Opinião

Marielle morreu, mas a desembargadora Marília continua viva e solta

“O que será que essa professora ensina a quem???? Esperem um momento que fui ali me matar e já volto, tá?”.
Quem escreveu esta barbaridade e publicou nas redes sociais foi a desembargadora Marília Castro Neves, do Tribunal de Justiça do Rio de Janeiro, referindo-se a Débora Seabra, a primeira professora Down do Brasil que há mais de dez anos ensina crianças de uma escola de Natal.
A desembargadora não se matou e não voltou. Sumiu de cena sem negar a autoria deste crime contra a dignidade humana de uma professora especial.
É a mesma autoridade judiciária que atacou a memória da vereadora Marielle Franco, executada na semana passada no mesmo Rio de Janeiro em que a doutora Castro Neves continua julgando impunemente os seus semelhantes. Sobre Marielle, ela teve a coragem de publicar isto:
“Foi eleita pelo Comando Vermelho (…) Temos certeza de que seu comportamento ditado por seu engajamento político foi determinante para seu trágico fim. Qualquer outra coisa diversa é mimimi da esquerda tentando agregar valor a um cadáver tão comum como qualquer outro”.
Diante das manifestações de repúdio a este comportamento criminoso da desembargadora, o Conselho Nacional de Justiça resolveu esta semana abrir um processo.
Segundo nota oficial do CNJ, o ministro corregedor João Otávio de Noronha “determinou a abertura de procedimento para averiguar os fatos”.
Averiguar o quê? O que mais é preciso acontecer para afastar imediatamente esta senhora das suas funções até a conclusão do processo?
Como pode alguém ter o poder de julgar os outros sendo capaz de agredir desta forma outras mulheres?
Não se tem notícia de outro “procedimento” para averiguar o caso da professora Down de Natal, tão ou mais grave que a agressão póstuma a Marielle, que não pode mais se defender, pois Débora está viva prestando relevantes serviços à sociedade.
Quem deu a melhor resposta ao ataque que sofreu foi a própria professora Débora Seabra, que escreveu uma carta à mão para mostrar a diferença que existe entre ela e a desembargadora:
“Eu ensino muitas coisas para as crianças. A principal delas é que elas sejam educadas, tenham respeito pelas outras, aceitem as diferenças de cada uma, ajudem a quem precisar mais”.

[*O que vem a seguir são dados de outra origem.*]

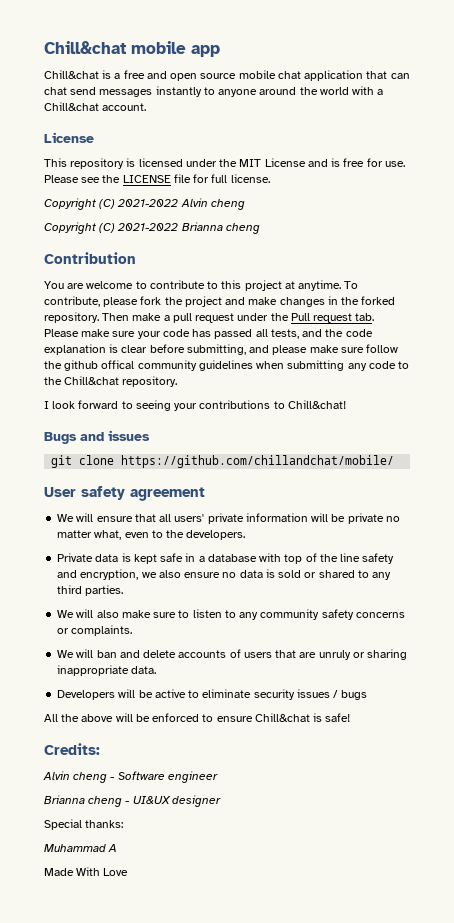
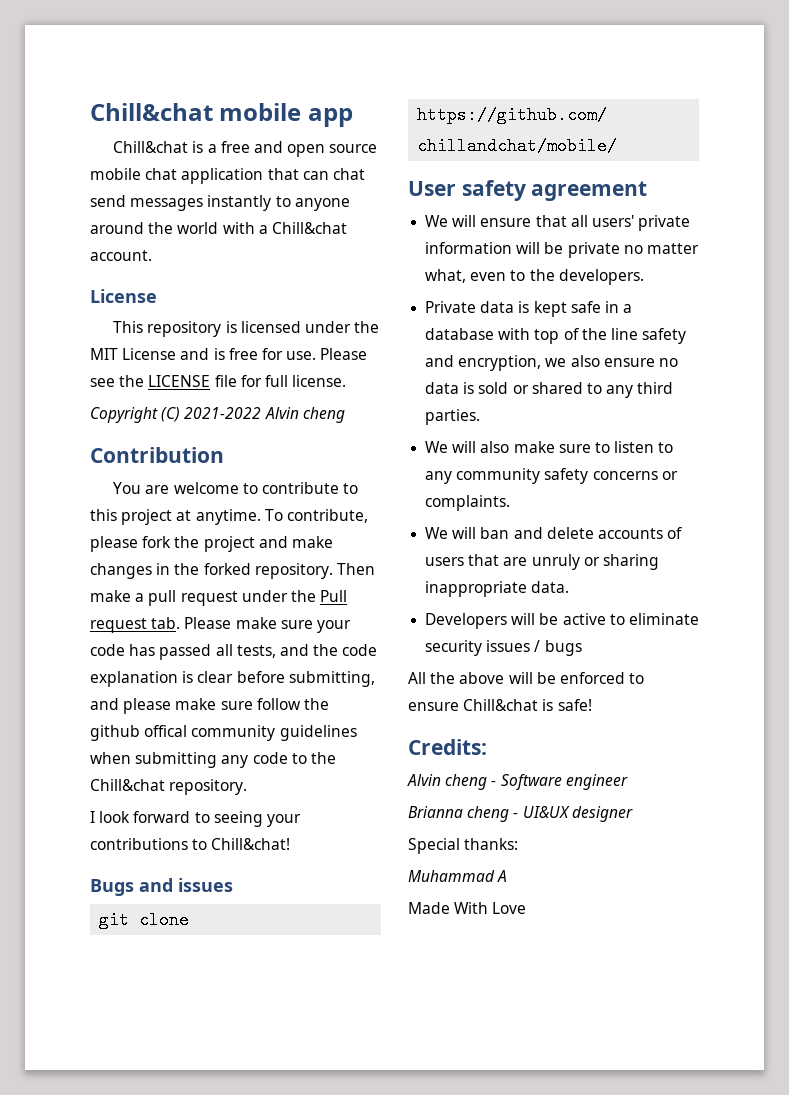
[44,222,260,234] // Copyright (C) 2021-2022 Brianna cheng -> (345, 415) none

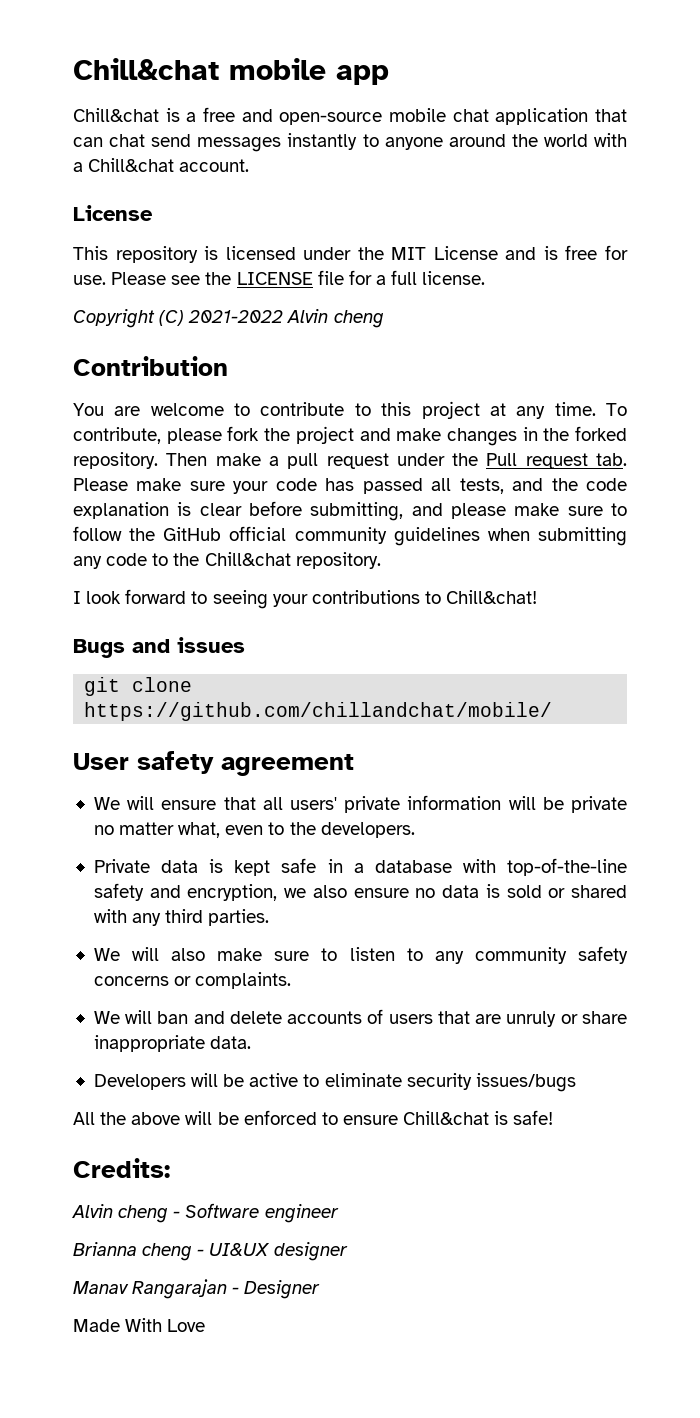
[287,144,378,157] open source -> [279,112,383,125] open-source
(262, 381) none -> [375,275,386,285] a
[195,509,261,525] anytime. -> [516,402,596,419] any time.
(253, 705) none -> [610,503,627,516] to
[90,725,188,741] github offical -> [163,526,287,541] GitHub official
[534,328,638,344] top of the line -> [507,858,627,876] top-of-the-line
[586,383,602,394] to -> [93,909,127,923] with
[602,554,659,570] sharing -> [581,1011,627,1024] share
[486,640,582,656] issues / bugs -> [475,1073,576,1092] issues/bugs
[408,838,519,854] [408,870,508,882] Special thanks: // Muhammad A -> [73,1279,321,1299] Manav Rangarajan - Designer

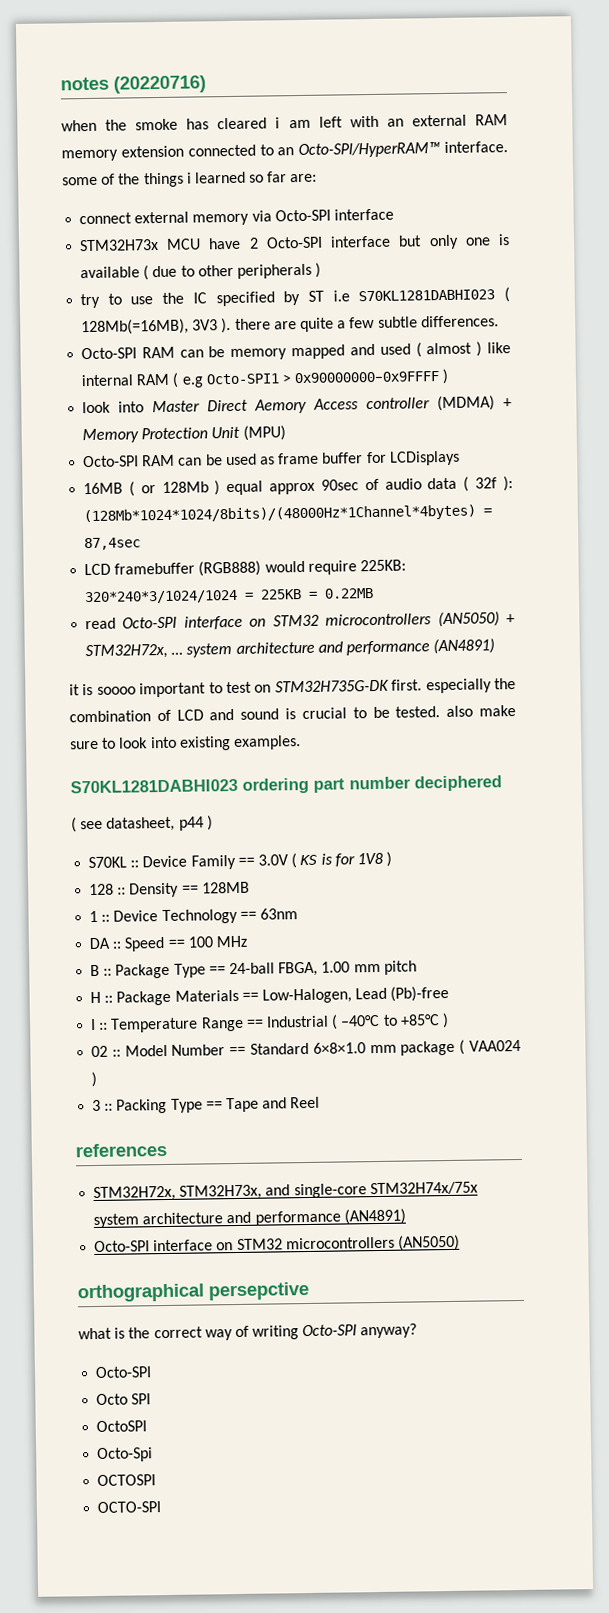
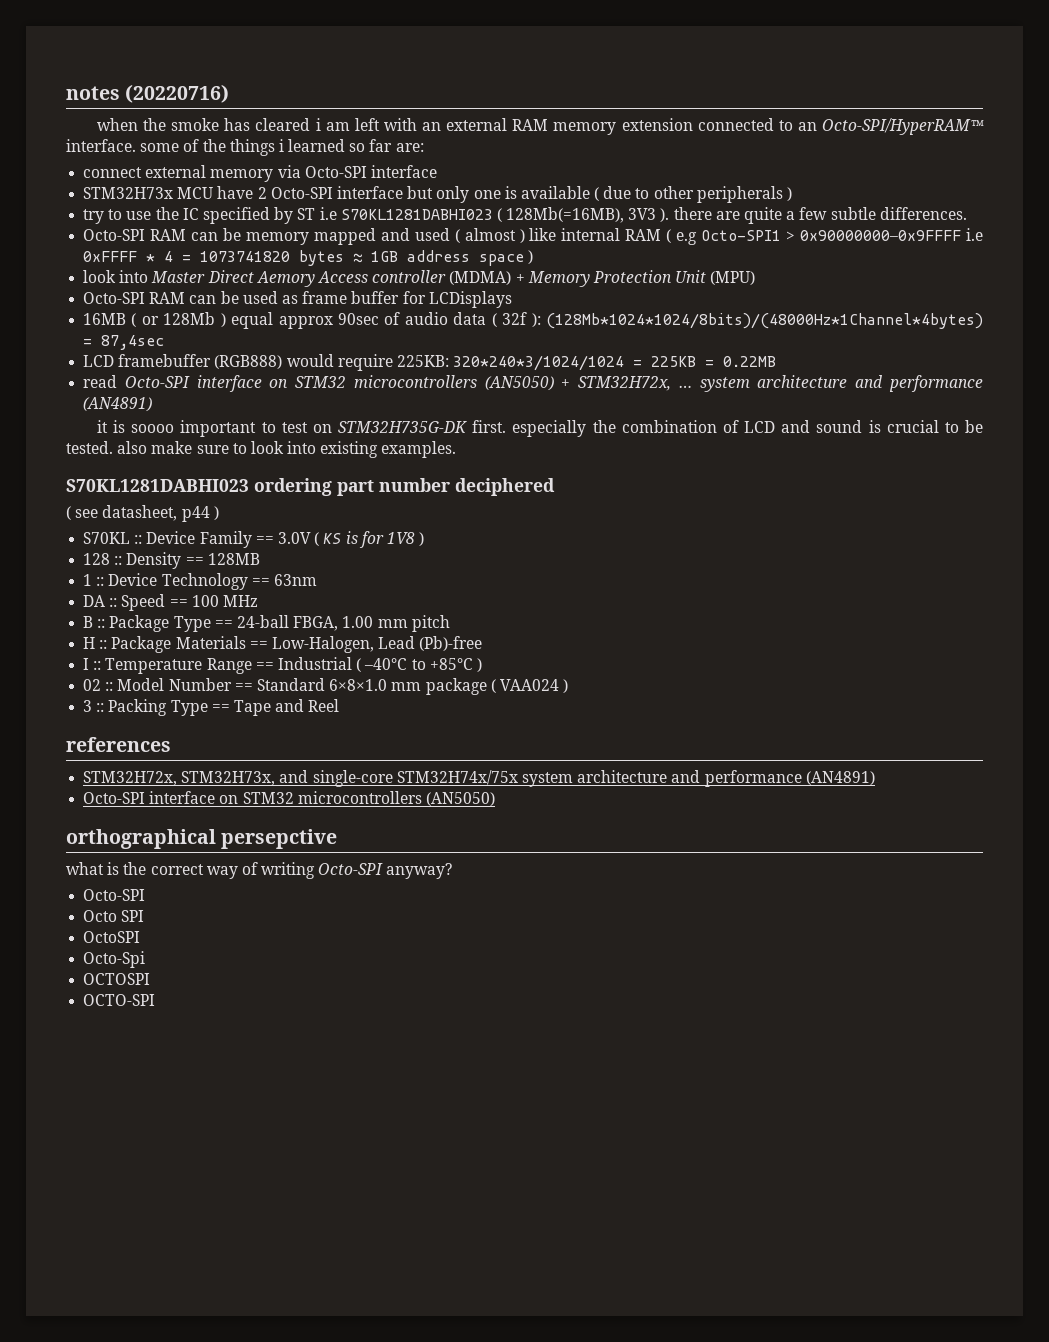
(440, 377) none -> [966,228,984,241] [83,250,525,266] i.e 0xFFFF * 4 = 1073741820 bytes ≈ 1GB address space

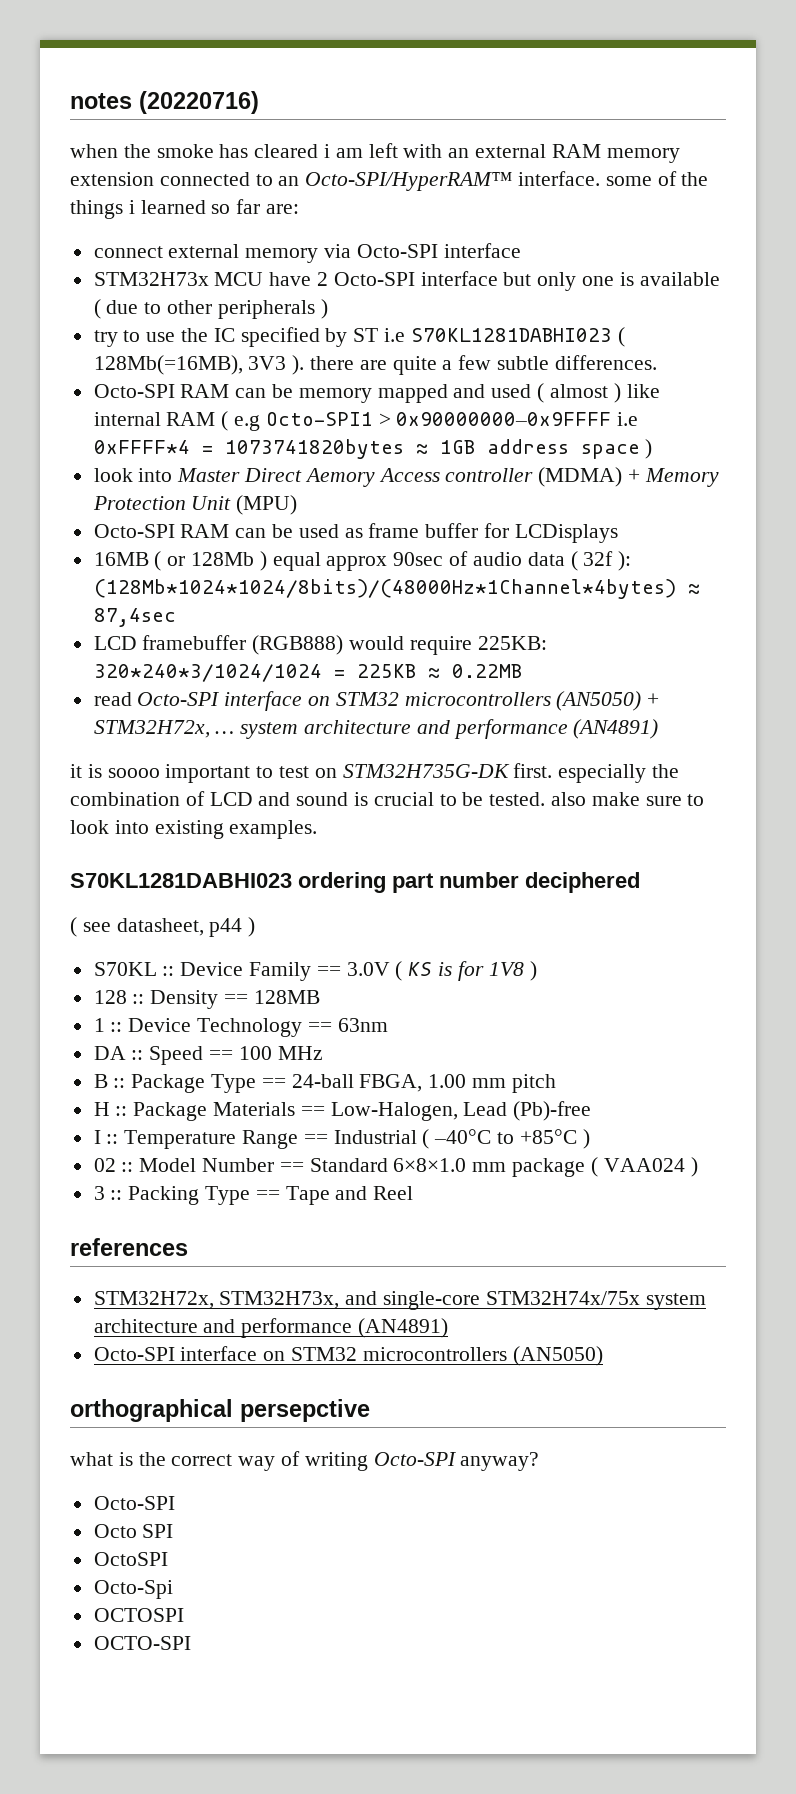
[83,250,345,266] 0xFFFF * 4 = 1073741820 bytes -> [93,439,404,459] 0xFFFF*4 = 1073741820bytes
[83,339,93,346] = -> [687,584,700,594] ≈
[705,360,715,367] = -> [427,668,440,678] ≈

Minha indignação diante destes fatos foi aumentando ao ler “A lição de uma professora Down”, título da coluna do meu colega Jairo Marques publicada nesta quarta-feira na Folha, lembrando que hoje se celebra o Dia Internacional da Síndrome de Down. Em sua cadeira de rodas, Jairo escreveu por mim o que também sinto:
“Hoje é dia de tornar memorável a lição de uma professora com síndrome de Down que, ao ser insultada e ridicularizada por quem mais deveria elevar seu valor humano, reagiu com a nobreza de quem entende perfeitamente a dimensão (e a pequenez) da existência, continuando a ensinar e a tentar criar uma realidade melhor para todos”.
A excelentíssima senhora doutora Marília Castro Neves continua,até o momento, bem viva, leve e solta, com seu poder de julgar os outros no TJ do Rio de Janeiro.
Se e quando um dia ela for punida pelo que publicou sobre Marielle e Débora, a pena máxima que receberá é ser aposentada mais cedo, com o salário vitalício de mais de R$ 30 mil por mês pago por nós.
Vida que segue, cada vez mais envergonhada e desacreditada da nossa Justiça.